En annulant le décret du 6 mai 1995 déclarant d’utilité publique la construction de l’autoroute A 400 entre Annemasse et Thonon-les-Bains, l’Assemblée du contentieux a, pour la première fois, tiré un bilan négatif d’un grand projet d’infrastructure. Depuis l’adoption, par l’arrêt d’Assemblée Ville Nouvelle Est du 28 mai 1971, de la théorie du bilan, les annulations n’avaient en effet concernés que des projets de portée limitée : construction d’un aérodrome local (Section, 26 octobre 1973, Grassin, p. 598), d’une bretelle d’échangeur, (20 octobre 1972, SCI Sainte-Marie de l’Assomption, p. 657), aménagement d’un chemin communal (Section, 4 octobre 1974, Grimaldi, p. 465).

Ce faible nombre d’annulation de déclarations d’utilité publique de grands projets ne traduit pas l’inefficacité du contrôle du bilan.
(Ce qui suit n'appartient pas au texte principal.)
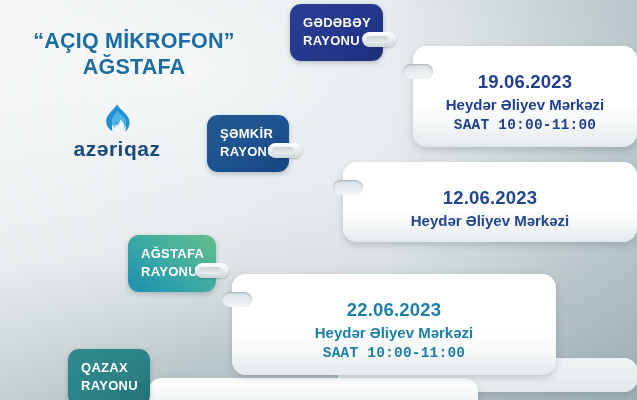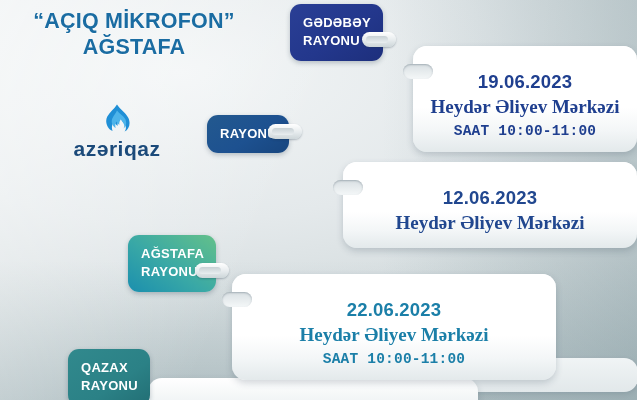--- a/index.html
+++ b/index.html
@@ -24,21 +24,21 @@
   .headline {
     position:absolute; left:0; top:8px; width:268px;
     text-align:center;
     color:#1a6ca2;
     font-weight:bold;
     font-size:21.5px;
     line-height:1.22;
     letter-spacing:.2px;
     text-shadow:0 1px 0 rgba(255,255,255,.65);
   }
-  .headline .l1 { display:block; white-space:nowrap; }
+  .headline .l1 { display:block; white-space:nowrap;margin-top:20px; }
   .headline .l2 { display:block; }
 
   
   .logo { position:absolute; left:52px; top:104px; width:130px; text-align:center; }
   .logo .flame { display:block; margin:0 auto 4px; width:26px; height:30px; }
   .logo .word {
     display:block;
     font-size:21px;
     font-weight:bold;
     letter-spacing:.5px;
@@ -91,21 +91,21 @@
     z-index:3;
   }
   
   .card .socket {
     position:absolute; left:-10px; top:18px;
     width:30px; height:15px; border-radius:8px;
     background:linear-gradient(to bottom,#d9e0e3,#f4f7f8);
     box-shadow:inset 0 1px 2px rgba(60,80,95,.35);
   }
   .card .date  { font-weight:bold; font-size:18.5px; line-height:1.28; letter-spacing:.2px;margin-top:14px; }
-  .card .venue { font-weight:bold; font-size:19px; line-height:1.42;font-family:Liberation Serif, serif; }
+  .card .venue { font-weight:bold; font-size:15px; line-height:1.42; }
   .card .time  { font-weight:bold; font-size:14.5px; line-height:1.42; letter-spacing:.2px;font-family:Liberation Mono, monospace; }
 
   .card-1 { left:413px; top:46px;  width:224px; color:#1f3f8f; }
   .card-2 { left:343px; top:162px; width:294px; color:#21478f; }
   .card-3 { left:232px; top:274px; width:324px; color:#1b7fa8; }
 
   
   .card-4 {
     position:absolute; left:148px; top:378px; width:330px; height:40px;
     border-radius:14px;
@@ -139,20 +139,21 @@
   <span class="word">azəriqaz</span>
 </div>
 
 <div class="tab tab-gedebey">
   <span class="ln">GƏDƏBƏY</span>
   <span class="ln">RAYONU</span>
   <span class="nub"></span>
 </div>
 
 <div class="tab tab-semkir">
+  <span class="ln">ŞƏMKİR</span>
   <span class="ln">RAYONU</span>
   <span class="nub"></span>
 </div>
 
 <div class="tab tab-agstafa">
   <span class="ln">AĞSTAFA</span>
   <span class="ln">RAYONU</span>
   <span class="nub"></span>
 </div>
 

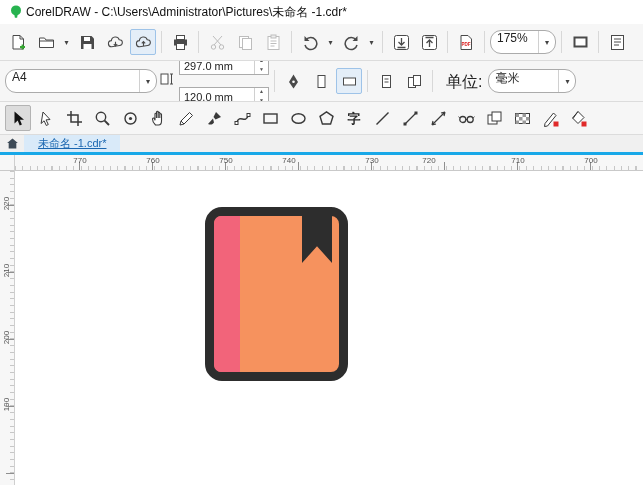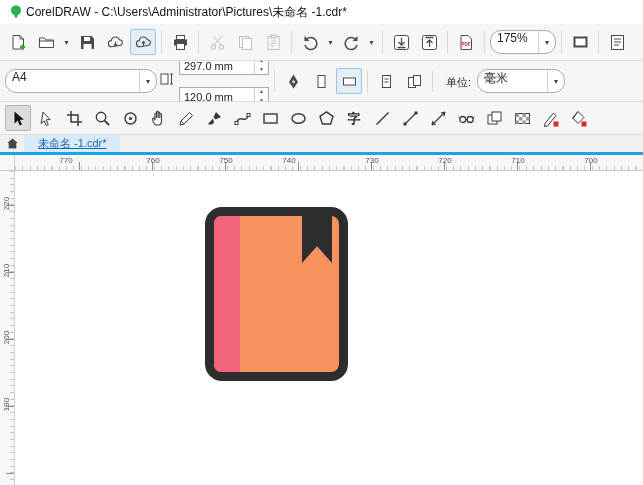--- a/index.html
+++ b/index.html
@@ -32,21 +32,21 @@
   .zoom-combo{width:64px}
   .size-combo{width:150px}
   .unit-combo{width:86px}
 
   .dims{display:flex;align-items:center;gap:3px;flex:0 0 auto}
   .dims .fields{display:flex;flex-direction:column;gap:12px}
   .dimrow{display:flex;align-items:center;height:17px;width:88px;background:#fff;border:1px solid #ababab}
   .dimrow .dval{flex:1;font-size:11px;padding:0 4px;white-space:nowrap}
   .spin{display:flex;flex-direction:column;width:13px;align-self:stretch;border-left:1px solid #d0d0d0}
   .spin span{flex:1;font-size:5px;line-height:7px;text-align:center;color:#555}
-  .unit-label{font-size:11px;color:#222;margin:2px 4px 0 8px;white-space:nowrap}
+  .unit-label{font-size:16px;color:#222;margin:2px 4px 0 8px;white-space:nowrap}
 
   .tabbar{height:17px;display:flex;align-items:stretch;background:#f0f0f0;flex:0 0 auto}
   .home-btn{width:24px;display:flex;align-items:center;justify-content:center;background:#f0f0f0;border:none;padding:0}
   .home-btn svg{width:13px;height:13px;display:block}
   .doc-tab{display:flex;align-items:center;padding:0 14px;font-size:11px;white-space:nowrap}
   .bluebar{height:3px;flex:0 0 auto}
 
   .workspace{position:relative;flex:1;background:#fff;overflow:hidden}
   .corner{position:absolute;left:0;top:0;width:15px;height:16px;background:#f7f7f7;border-right:1px solid #cfcfcf;border-bottom:1px solid #c9c9c9;box-sizing:border-box}
   .hruler{position:absolute;left:15px;right:0;top:0;height:16px;background:#f7f7f7;border-bottom:1px solid #c9c9c9;box-sizing:border-box;
@@ -399,26 +399,26 @@
     <div class="doc-tab" style="background: rgb(217, 234, 249); color: rgb(26, 102, 176); text-decoration: underline;">
       <span>未命名 -1.cdr*</span>
     </div>
   </div>
   <div class="bluebar" style="background: rgb(24, 168, 232);"></div>
 
   <div class="workspace">
     <div class="corner"></div>
 
     <div class="hruler">
-      <span class="num" style="left:51px">770</span>
+      <span class="num" style="left:65px">770</span>
       <span class="num" style="left:138px">760</span>
       <span class="num" style="left:211px">750</span>
       <span class="num" style="left:274px">740</span>
       <span class="num" style="left:357px">730</span>
-      <span class="num" style="left:430px">720</span>
+      <span class="num" style="left:414px">720</span>
       <span class="num" style="left:503px">710</span>
       <span class="num" style="left:576px">700</span>
     </div>
 
     <div class="vruler">
       <span class="num" style="top:28px">220</span>
       <span class="num" style="top:95px">210</span>
       <span class="num" style="top:162px">200</span>
       <span class="num" style="top:229px">190</span>
     </div>

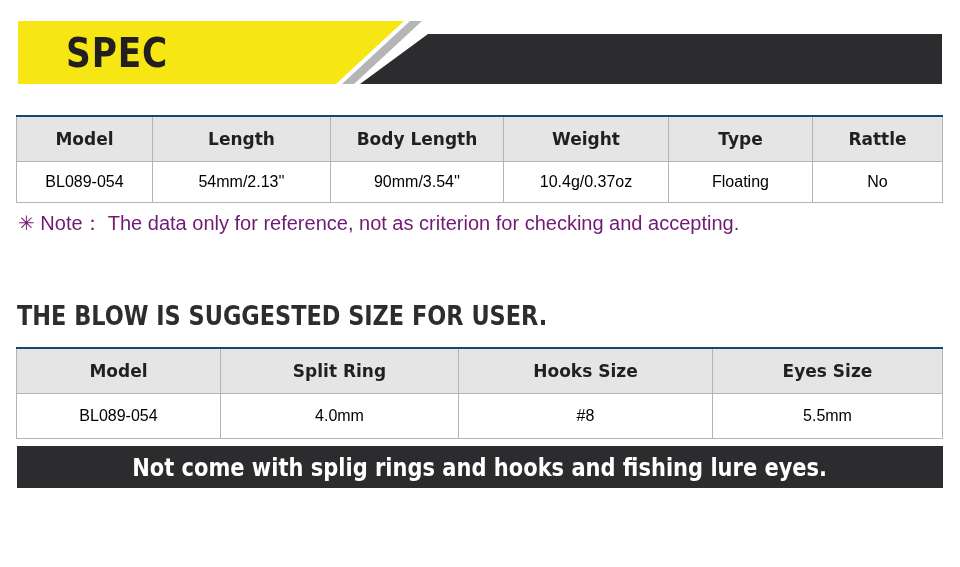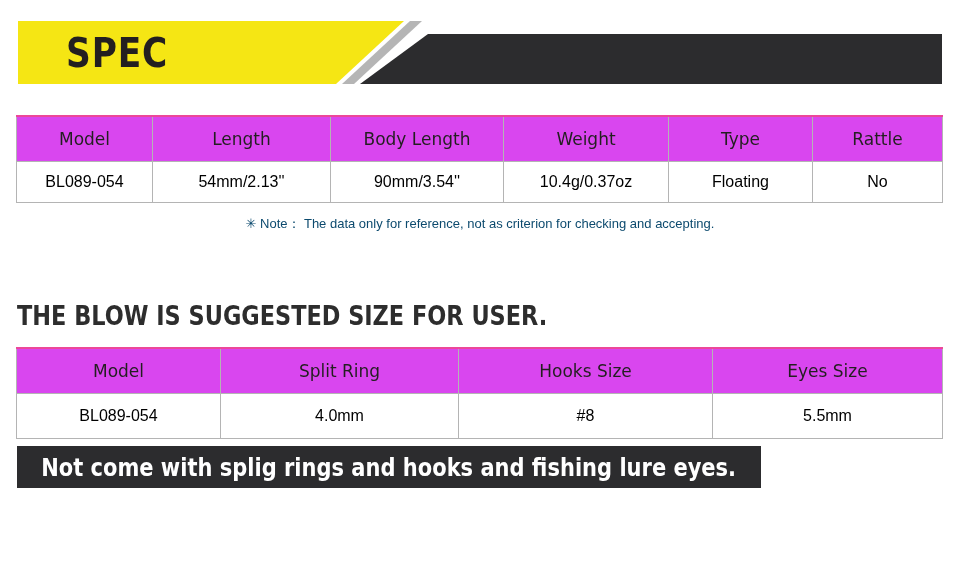--- a/index.html
+++ b/index.html
@@ -54,25 +54,25 @@
     background: #ffffff;
   }
   .spec-table th,
   .spec-table td {
     border: 1px solid #b4b4b4;
     text-align: center;
     vertical-align: middle;
     padding: 0;
   }
   .spec-table thead th {
-    background: #d946ef;
-    font-family: "DejaVu Sans", sans-serif;
-    font-weight: normal;
+    background: #e5e5e5;
+    font-family: "DejaVu Sans", sans-serif;
+    font-weight: bold;
     color: #231f20;
-    border-top: 2px solid #ec4899;
+    border-top: 2px solid #0c4a6e;
   }
   .spec-table tbody td {
     background: #ffffff;
     font-weight: normal;
     color: #000000;
   }
 
   
   #table-spec {
     left: 16px;
@@ -90,24 +90,23 @@
   }
   #table-suggested thead th { height: 44px; font-size: 17px; }
   #table-suggested tbody td { height: 44px; font-size: 16px; }
 
   
   .note {
     position: absolute;
     left: 18px;
     top: 212px;
     width: 924px;
-    font-size: 13px;
+    font-size: 20px;
     line-height: 23px;
-    color: #0c4a6e;
-    text-align: center;
+    color: #701a75;
   }
   .note-line-2 { padding-left: 16px; }
 
   
   .headline {
     position: absolute;
     left: 17px;
     top: 300px;
     font-family: "DejaVu Sans", sans-serif;
     font-weight: bold;
@@ -117,21 +116,21 @@
     transform: scaleX(0.83);
     transform-origin: left top;
     white-space: nowrap;
   }
 
   
   .footer-bar {
     position: absolute;
     left: 17px;
     top: 446px;
-    width: 744px;
+    width: 926px;
     height: 42px;
     background: #2c2c2e;
     display: flex;
     align-items: center;
     justify-content: center;
   }
   .footer-text {
     font-family: "DejaVu Sans", sans-serif;
     font-weight: bold;
     font-size: 25px;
Celui-ci joue surtout un rôle préventif, dès la phase de conception du projet par l’administration. Ce rôle préventif est particulièrement marqué à l’égard des grands équipements puisque ceux-ci sont déclarés d’utilité publique par décret en Conseil d’Etat : c’est lors de l’examen du projet de décret par le Conseil d’Etat que le bilan est dressé et, le cas échéant, discuté.